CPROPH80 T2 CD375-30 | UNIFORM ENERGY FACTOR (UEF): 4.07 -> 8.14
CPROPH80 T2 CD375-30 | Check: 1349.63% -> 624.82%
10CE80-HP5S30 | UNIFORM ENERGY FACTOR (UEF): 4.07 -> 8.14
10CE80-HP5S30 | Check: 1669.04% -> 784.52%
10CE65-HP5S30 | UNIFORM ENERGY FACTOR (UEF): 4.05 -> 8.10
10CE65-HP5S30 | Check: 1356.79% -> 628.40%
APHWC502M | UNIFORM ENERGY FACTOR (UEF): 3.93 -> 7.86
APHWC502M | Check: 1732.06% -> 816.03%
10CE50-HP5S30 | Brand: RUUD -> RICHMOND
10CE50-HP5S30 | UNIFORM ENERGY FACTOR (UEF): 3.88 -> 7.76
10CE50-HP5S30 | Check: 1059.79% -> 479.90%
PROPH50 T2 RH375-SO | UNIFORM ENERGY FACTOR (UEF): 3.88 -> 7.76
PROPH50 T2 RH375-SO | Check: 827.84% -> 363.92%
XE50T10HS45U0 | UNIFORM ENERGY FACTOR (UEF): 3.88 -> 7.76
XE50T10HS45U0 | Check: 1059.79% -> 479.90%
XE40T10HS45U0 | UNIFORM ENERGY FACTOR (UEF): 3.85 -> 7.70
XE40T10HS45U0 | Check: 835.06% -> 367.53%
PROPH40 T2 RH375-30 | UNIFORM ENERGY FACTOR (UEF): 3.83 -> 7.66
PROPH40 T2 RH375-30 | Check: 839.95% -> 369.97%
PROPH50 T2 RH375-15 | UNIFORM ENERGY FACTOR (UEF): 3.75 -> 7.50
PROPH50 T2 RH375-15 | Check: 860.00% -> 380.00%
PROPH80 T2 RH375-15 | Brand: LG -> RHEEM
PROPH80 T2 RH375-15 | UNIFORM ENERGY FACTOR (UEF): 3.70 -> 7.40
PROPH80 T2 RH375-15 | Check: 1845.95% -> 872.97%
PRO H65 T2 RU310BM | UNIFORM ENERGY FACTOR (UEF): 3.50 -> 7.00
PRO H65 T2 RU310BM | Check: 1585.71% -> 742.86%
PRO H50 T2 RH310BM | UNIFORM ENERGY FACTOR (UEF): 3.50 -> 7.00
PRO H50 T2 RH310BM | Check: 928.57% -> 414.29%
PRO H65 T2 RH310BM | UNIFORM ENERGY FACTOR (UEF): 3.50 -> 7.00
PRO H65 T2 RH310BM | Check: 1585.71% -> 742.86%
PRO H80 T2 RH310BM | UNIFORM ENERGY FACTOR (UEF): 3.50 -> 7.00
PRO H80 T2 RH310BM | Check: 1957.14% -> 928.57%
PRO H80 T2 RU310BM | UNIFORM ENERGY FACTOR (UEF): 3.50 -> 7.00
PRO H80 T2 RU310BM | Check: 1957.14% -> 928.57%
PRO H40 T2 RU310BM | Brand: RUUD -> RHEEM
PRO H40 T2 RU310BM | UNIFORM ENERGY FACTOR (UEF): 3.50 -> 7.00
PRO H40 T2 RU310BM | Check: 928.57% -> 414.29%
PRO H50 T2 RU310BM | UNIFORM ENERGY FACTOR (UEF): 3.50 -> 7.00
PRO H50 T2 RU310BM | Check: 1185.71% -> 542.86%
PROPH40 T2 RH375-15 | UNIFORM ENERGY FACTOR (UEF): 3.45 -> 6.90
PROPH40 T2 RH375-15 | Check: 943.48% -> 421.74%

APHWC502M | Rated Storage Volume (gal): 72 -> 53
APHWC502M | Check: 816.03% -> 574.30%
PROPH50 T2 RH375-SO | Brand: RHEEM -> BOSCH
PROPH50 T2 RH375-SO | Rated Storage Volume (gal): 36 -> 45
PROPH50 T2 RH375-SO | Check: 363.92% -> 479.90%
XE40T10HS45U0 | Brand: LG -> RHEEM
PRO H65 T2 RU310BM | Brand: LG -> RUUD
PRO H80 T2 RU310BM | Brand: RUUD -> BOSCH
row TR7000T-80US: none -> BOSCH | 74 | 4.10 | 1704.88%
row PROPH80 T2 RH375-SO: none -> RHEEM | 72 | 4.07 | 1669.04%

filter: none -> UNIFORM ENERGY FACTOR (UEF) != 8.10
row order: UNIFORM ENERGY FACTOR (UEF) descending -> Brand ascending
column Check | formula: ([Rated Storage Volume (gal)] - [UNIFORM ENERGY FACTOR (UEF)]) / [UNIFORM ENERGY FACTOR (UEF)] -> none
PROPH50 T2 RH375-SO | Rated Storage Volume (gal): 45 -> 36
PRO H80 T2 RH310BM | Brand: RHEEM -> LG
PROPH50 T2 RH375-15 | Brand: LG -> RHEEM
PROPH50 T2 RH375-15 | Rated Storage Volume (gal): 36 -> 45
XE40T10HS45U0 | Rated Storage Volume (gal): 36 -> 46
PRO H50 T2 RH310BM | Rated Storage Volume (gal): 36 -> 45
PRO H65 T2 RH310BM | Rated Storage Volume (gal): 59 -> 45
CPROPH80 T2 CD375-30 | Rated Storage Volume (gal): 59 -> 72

## INSTRUCTIONS TO FOLLOW
Restate, word for word, the listing above from its first line through the line that contains "10CE50-HP5S30 | Brand: RUUD -> RICHMOND", keeping both of those lines.

## EXPECTED ANSWER
CPROPH80 T2 CD375-30 | UNIFORM ENERGY FACTOR (UEF): 4.07 -> 8.14
CPROPH80 T2 CD375-30 | Check: 1349.63% -> 624.82%
10CE80-HP5S30 | UNIFORM ENERGY FACTOR (UEF): 4.07 -> 8.14
10CE80-HP5S30 | Check: 1669.04% -> 784.52%
10CE65-HP5S30 | UNIFORM ENERGY FACTOR (UEF): 4.05 -> 8.10
10CE65-HP5S30 | Check: 1356.79% -> 628.40%
APHWC502M | UNIFORM ENERGY FACTOR (UEF): 3.93 -> 7.86
APHWC502M | Check: 1732.06% -> 816.03%
10CE50-HP5S30 | Brand: RUUD -> RICHMOND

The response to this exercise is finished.